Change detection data
----------
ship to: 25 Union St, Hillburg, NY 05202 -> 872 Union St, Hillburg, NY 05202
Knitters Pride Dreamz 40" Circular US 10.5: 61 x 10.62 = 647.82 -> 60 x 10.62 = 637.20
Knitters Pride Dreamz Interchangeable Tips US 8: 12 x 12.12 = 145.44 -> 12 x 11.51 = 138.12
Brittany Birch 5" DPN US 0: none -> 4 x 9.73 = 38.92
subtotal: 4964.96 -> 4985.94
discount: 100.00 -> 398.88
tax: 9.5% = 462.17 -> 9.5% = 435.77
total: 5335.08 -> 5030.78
----------
*PROMPT:* Transcribe every entry word for word.

*TASK OUTPUT:*
ship to: 25 Union St, Hillburg, NY 05202 -> 872 Union St, Hillburg, NY 05202
Knitters Pride Dreamz 40" Circular US 10.5: 61 x 10.62 = 647.82 -> 60 x 10.62 = 637.20
Knitters Pride Dreamz Interchangeable Tips US 8: 12 x 12.12 = 145.44 -> 12 x 11.51 = 138.12
Brittany Birch 5" DPN US 0: none -> 4 x 9.73 = 38.92
subtotal: 4964.96 -> 4985.94
discount: 100.00 -> 398.88
tax: 9.5% = 462.17 -> 9.5% = 435.77
total: 5335.08 -> 5030.78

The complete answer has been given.